I was put in mind of this when Austria this week
commemorated the 70th anniversary of the Anschluss, and an opinion poll showed
that almost two thirds of Austrians wanted an end to the "endless
discussion" of the country's Nazi past.
While Germans have long since been forced to confront
their complicity in the crimes of the Nazis, the Austrians, who lined the
streets to cheer as Hitler’s troops marched in, were allowed to view themselves
as the victims of a hostile invasion – a delusion fostered by the Allied powers
at a time when they feared Austria might join the Soviet bloc. As Otto von
Habsburg, the 95-year-old son of the country's last emperor, put it this week:
"No state in Europe has a greater right than Austria to call itself a
victim."
Even today, any effort to promote an honest review of
the country’s wartime history arouses violent resentment.

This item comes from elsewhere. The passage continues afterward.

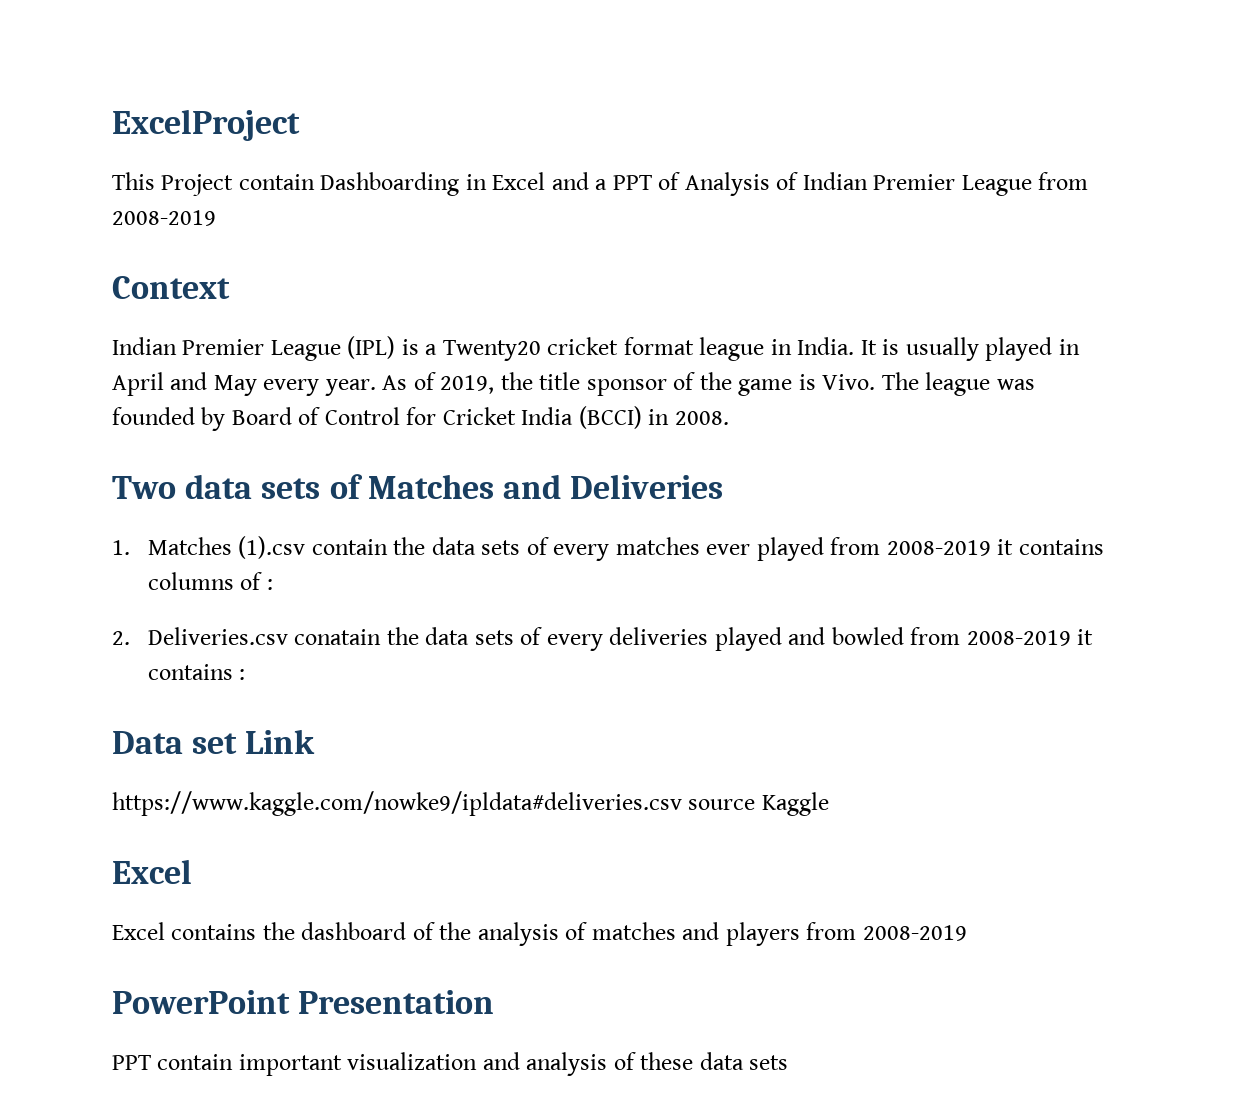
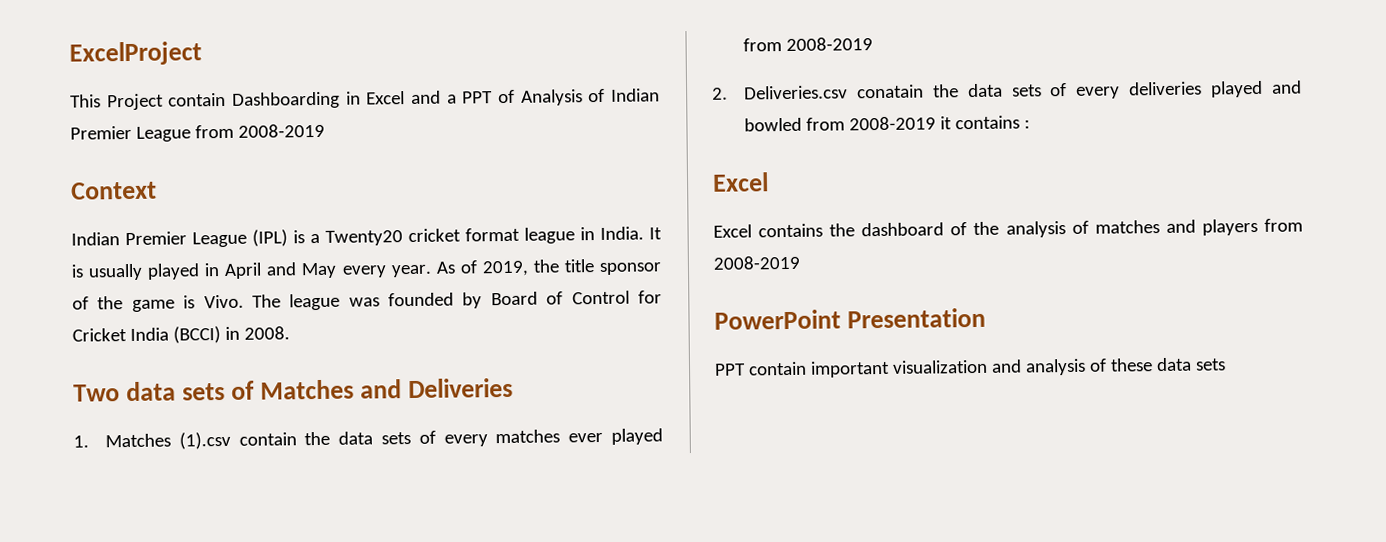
[997,539,1104,555] [147,572,273,590] it contains columns of : -> (873, 44) none
[112,729,316,754] [112,791,829,816] // Data set Link // https://www.kaggle.com/nowke9/ipldata#deliveries.csv source Kaggle -> (1030, 124) none

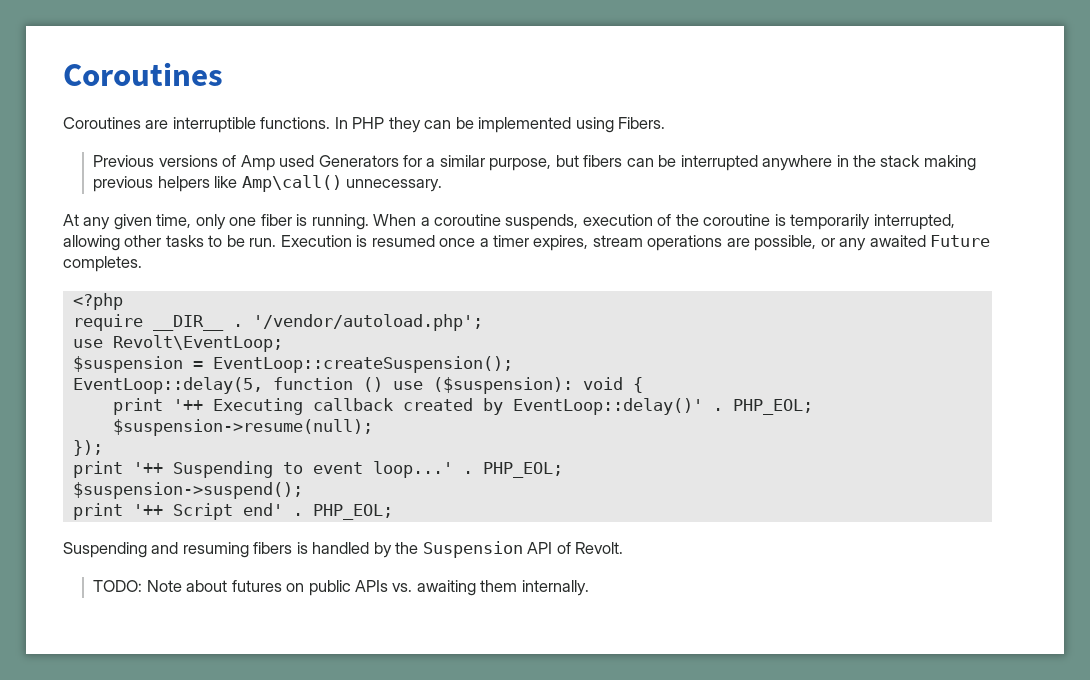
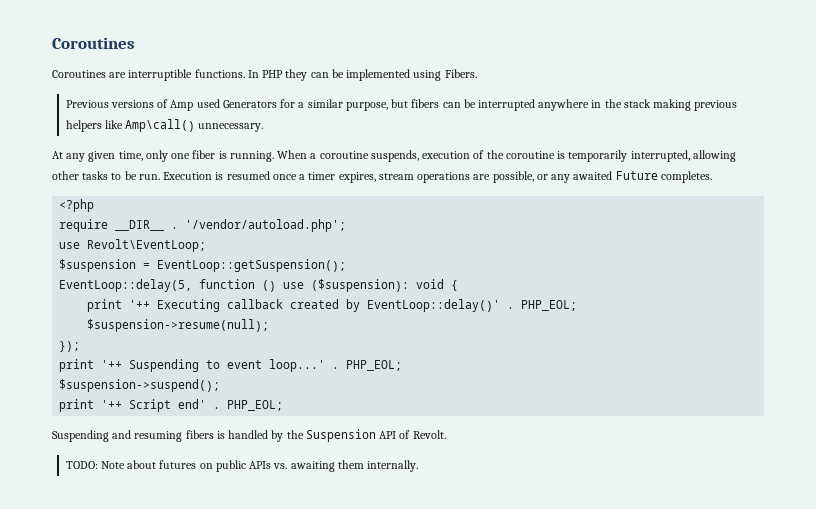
[212,356,513,373] EventLoop::createSuspension(); -> [157,259,347,272] EventLoop::getSuspension();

This is, after all, a
nation that elected Kurt Waldheim as its president after his career as an SS
officer responsible for war crimes in Serbia had been exposed, while the entry
into a coalition government of Jorg Haider's far right Freedom Party (FPÖ) in
early 2000 led to the imposition of sanctions by the EU.
The British artist Rachel Whiteread, who created a
memorial to Austria’s 65,000 murdered Jews, was shocked by the hostility she
faced. “Vienna?” she told an interviewer. “I absolutely hate it … The opulence,
the lack of black faces the fact you can lift up the corner of any carpet in
Vienna, and you're going to find something fairly nasty underneath.”...”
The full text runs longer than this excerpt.